It is often enlightening to search for the proposal that introduced an item, as there is often an accompanying rationale. In this case N1443 says this:
G. Bucket Interface
Like all standard containers, each of the hashed containers has member
function begin() and end(). The range [c.begin(), c.end()) contains
all of the elements in the container, presented as a flat range.
Elements within a bucket are adjacent, but the iterator interface
presents no information about where one bucket ends and the next
begins.
It's also useful to expose the bucket structure, for two reasons.
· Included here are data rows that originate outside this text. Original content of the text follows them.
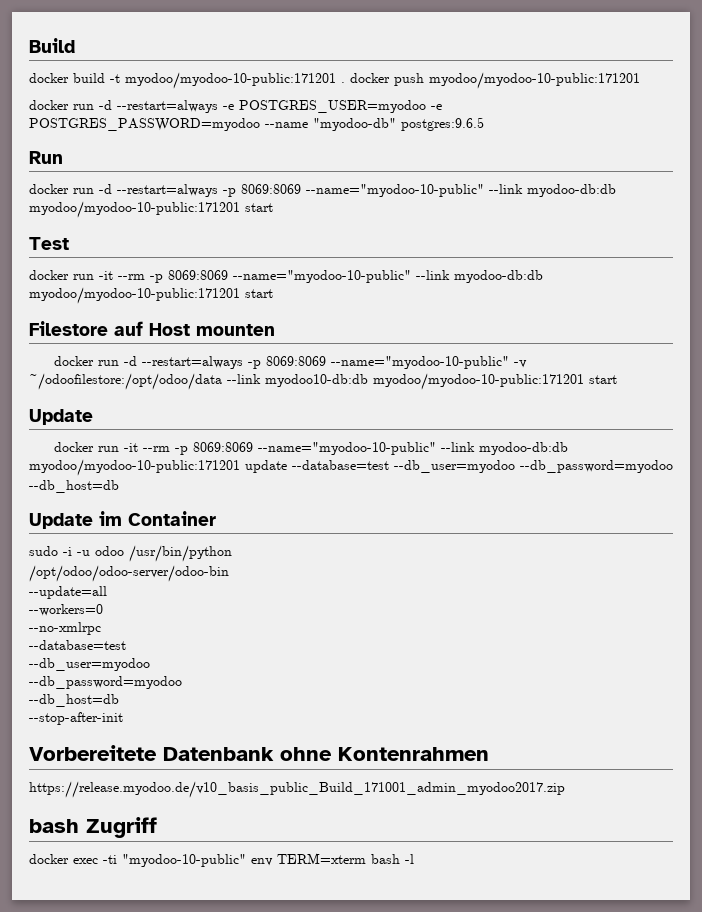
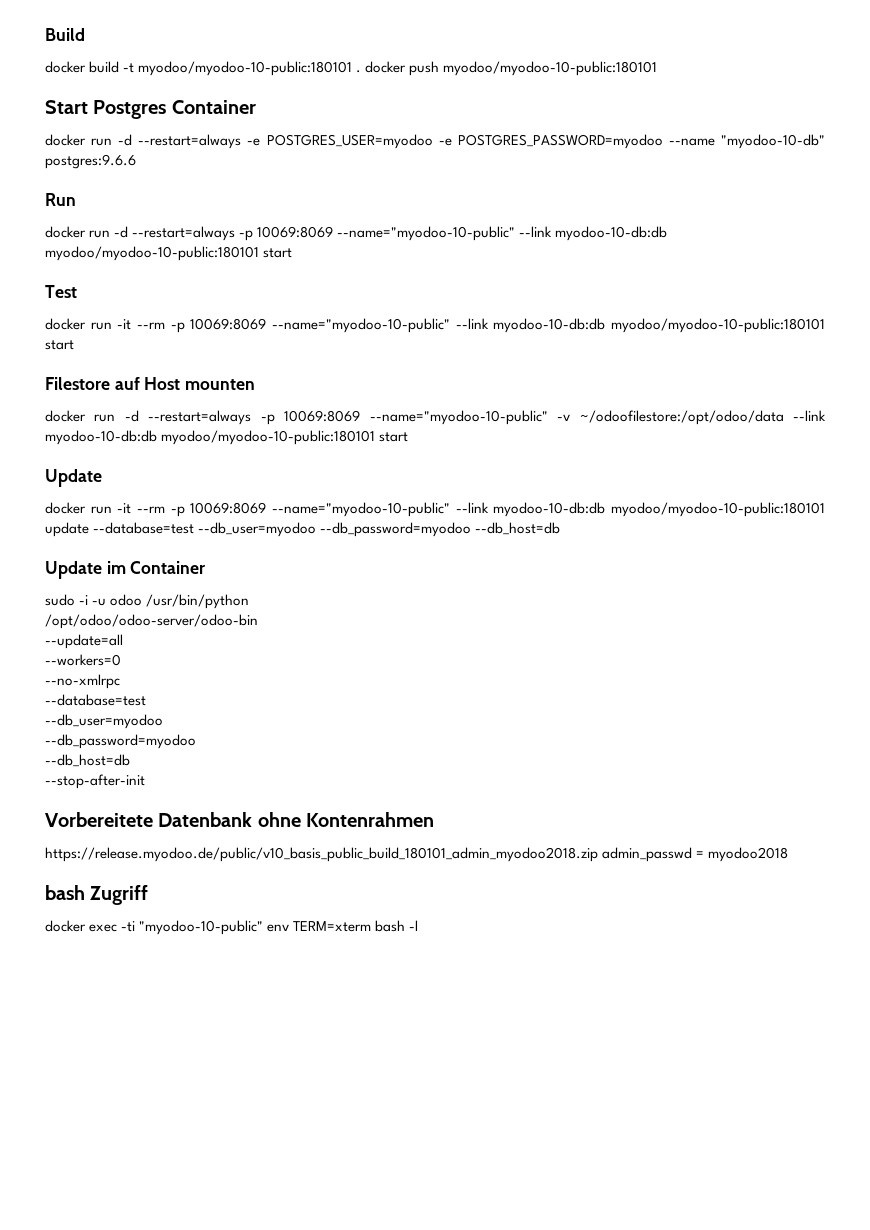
- docker build -t myodoo/myodoo-10-public:171201 . docker push myodoo/myodoo-10-public:171201
+ docker build -t myodoo/myodoo-10-public:180101 . docker push myodoo/myodoo-10-public:180101
+ Start Postgres Container
- docker run -d --restart=always -e POSTGRES_USER=myodoo -e POSTGRES_PASSWORD=myodoo --name "myodoo-db" postgres:9.6.5
+ docker run -d --restart=always -e POSTGRES_USER=myodoo -e POSTGRES_PASSWORD=myodoo --name "myodoo-10-db" postgres:9.6.6
- docker run -d --restart=always -p 8069:8069 --name="myodoo-10-public" --link myodoo-db:db myodoo/myodoo-10-public:171201 start
+ docker run -d --restart=always -p 10069:8069 --name="myodoo-10-public" --link myodoo-10-db:db myodoo/myodoo-10-public:180101 start
- docker run -it --rm -p 8069:8069 --name="myodoo-10-public" --link myodoo-db:db myodoo/myodoo-10-public:171201 start
+ docker run -it --rm -p 10069:8069 --name="myodoo-10-public" --link myodoo-10-db:db myodoo/myodoo-10-public:180101 start
- docker run -d --restart=always -p 8069:8069 --name="myodoo-10-public" -v ~/odoofilestore:/opt/odoo/data --link myodoo10-db:db myodoo/myodoo-10-public:171201 start
+ docker run -d --restart=always -p 10069:8069 --name="myodoo-10-public" -v ~/odoofilestore:/opt/odoo/data --link myodoo-10-db:db myodoo/myodoo-10-public:180101 start
- docker run -it --rm -p 8069:8069 --name="myodoo-10-public" --link myodoo-db:db myodoo/myodoo-10-public:171201 update --database=test --db_user=myodoo --db_password=myodoo --db_host=db
+ docker run -it --rm -p 10069:8069 --name="myodoo-10-public" --link myodoo-10-db:db myodoo/myodoo-10-public:180101 update --database=test --db_user=myodoo --db_password=myodoo --db_host=db
- https://release.myodoo.de/v10_basis_public_Build_171001_admin_myodoo2017.zip
+ https://release.myodoo.de/public/v10_basis_public_build_180101_admin_myodoo2018.zip admin_passwd = myodoo2018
First, it lets users investigate how well their hash function
performs: it lets them test how evenly elements are distributed within
buckets, and to look at the elements within a bucket to see if they
have any common properties. Second, if the iterators have an
underlying segmented structure (as they do in existing singly linked
list implementations), algorithms that exploit that structure, with an
explicit nested loop, can be more efficient than algorithms that view
the elements as a flat range.
The most important part of the bucket interface is an overloading of
begin() and end(). If n is an integer, [begin(n), end(n)) is a range
of iterators pointing to the elements in the nth bucket. These member
functions return iterators, of course, but not of type X::iterator or
X::const_iterator. Instead they return iterators of type
X::local_iterator or X::const_local_iterator. A local iterator is able
to iterate within a bucket, but not necessarily between buckets; in
some implementations it's possible for X::local_iterator to be a
simpler data structure than X::iterator. X::iterator and
X::local_iterator are permitted to be the same type; implementations
that use doubly linked lists will probably take advantage of that
freedom.
This bucket interface is not provided by the SGI, Dinkumware, or
Metrowerks implementations. It is inspired partly by the Metrowerks
collision-detection interface, and partly by earlier work (see
[Austern 1998]) on algorithms for segmented containers.